Kate Lowry has noted: Canvas has been glue relined and the turnover edges of the lining have also been strip-lined using a synthetic wax-resin adhesive, possibly at the time of the 1982 exhibition. Original turnover edges removed at the time of relining. The pale grey tone visible around some of the foliage against the sky is probably the ground colour. Foliage of the main tree has the loose appearance of Wilson's mature style especially in the application of the highlights. Slight pentiment to the right of central tree suggests Wilson reduced the spread of the foliage here. Another pentiment visible to the tree line below and to the right of the house. Distant landscape at right is painted over a brown underpaint and the sky painted down to it producing a characteristic line of impasto at the horizon. The figures of a man standing beside his horse and a seated mother with her child are typical of Wilson, as is the way the lower part of the main tree and the horse are partially obscured by the foreground bluff to give a sense of recession and the grove of trees in the middle distance at the right with light streaming through from behind them at a low angle.

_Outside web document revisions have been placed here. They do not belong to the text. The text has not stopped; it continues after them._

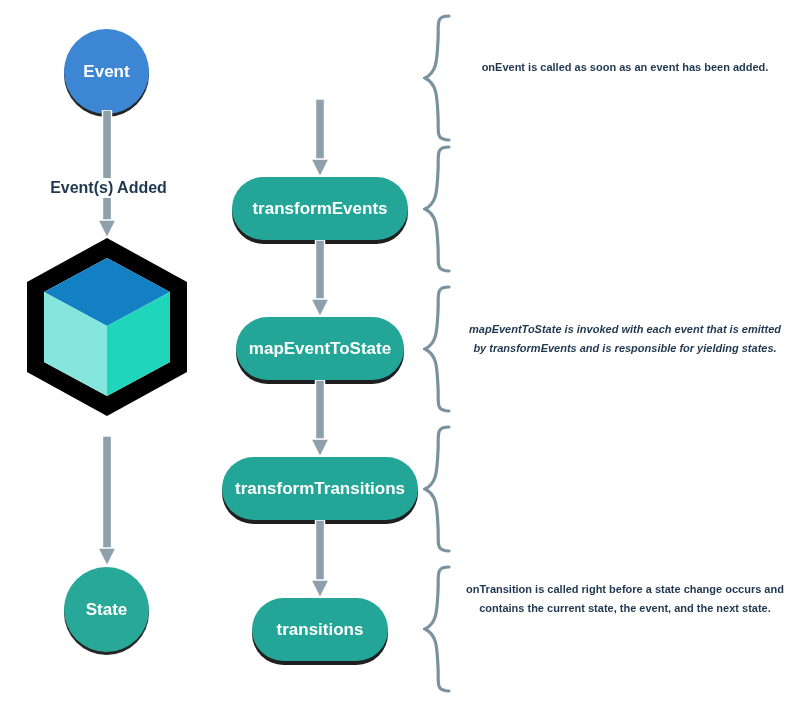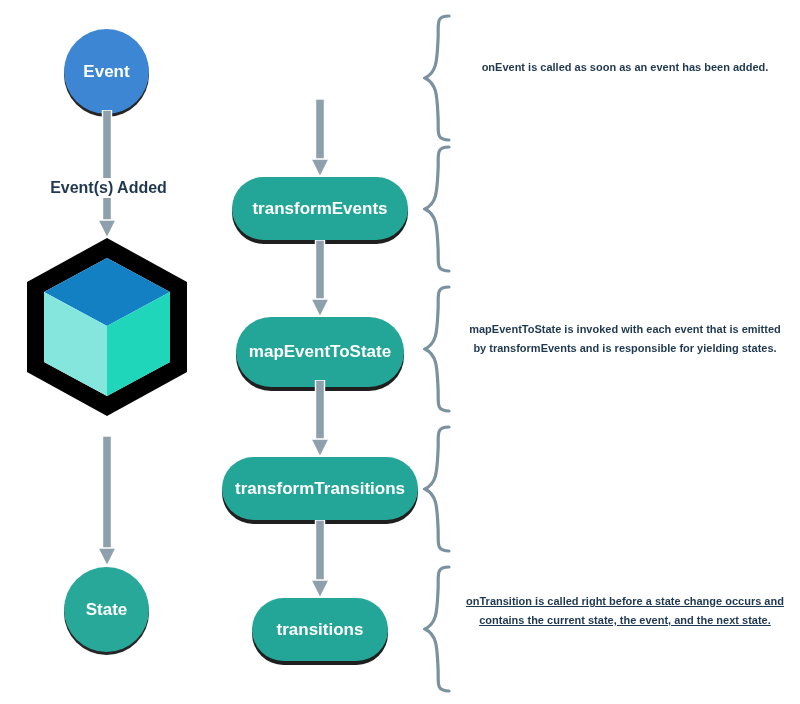"mapEventToState is invoked with each" #desc-2 { font-style: none -> italic }
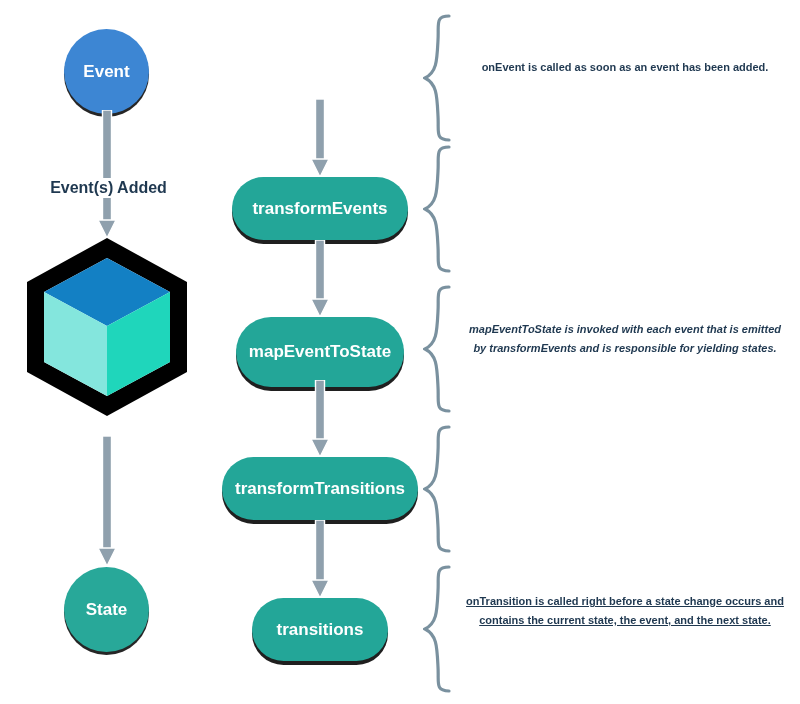"mapEventToState" #pill-mapeventtostate { height: 70px -> 63px }
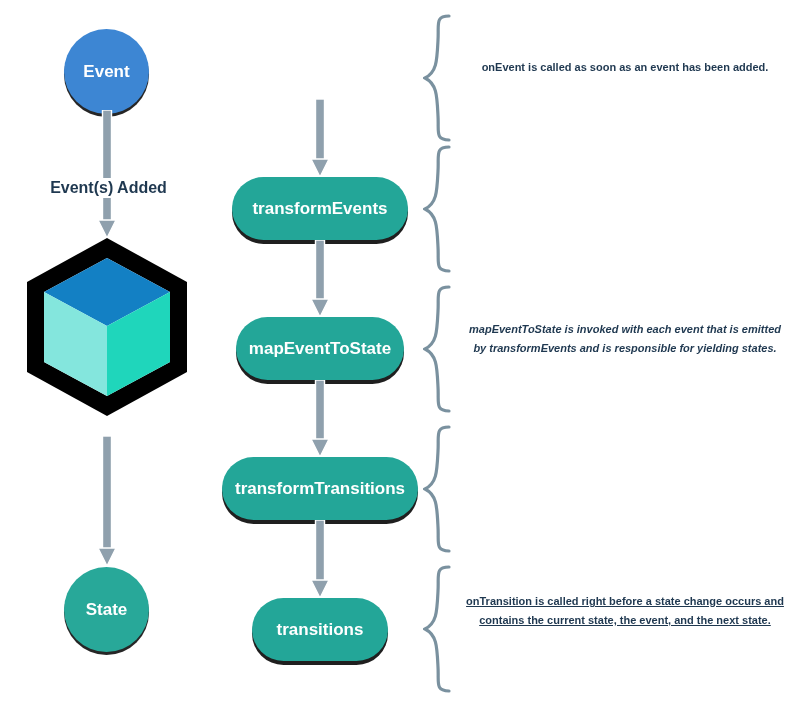"onTransition is called right before" #desc-4 { text-decoration: underline -> none; top: 592px -> 580px }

Under UV light minor retouches overlying the varnish are visible around the foreground figures, strengthening the outlines of the standing figure and the fallen tree trunks below and to the left of him. There are also two larger retouches in the sky, one around the central gable of the house at the left of the composition and the other in the centre of the right hand area of sky. Other minor retouches throughout the sky. No major damages visible.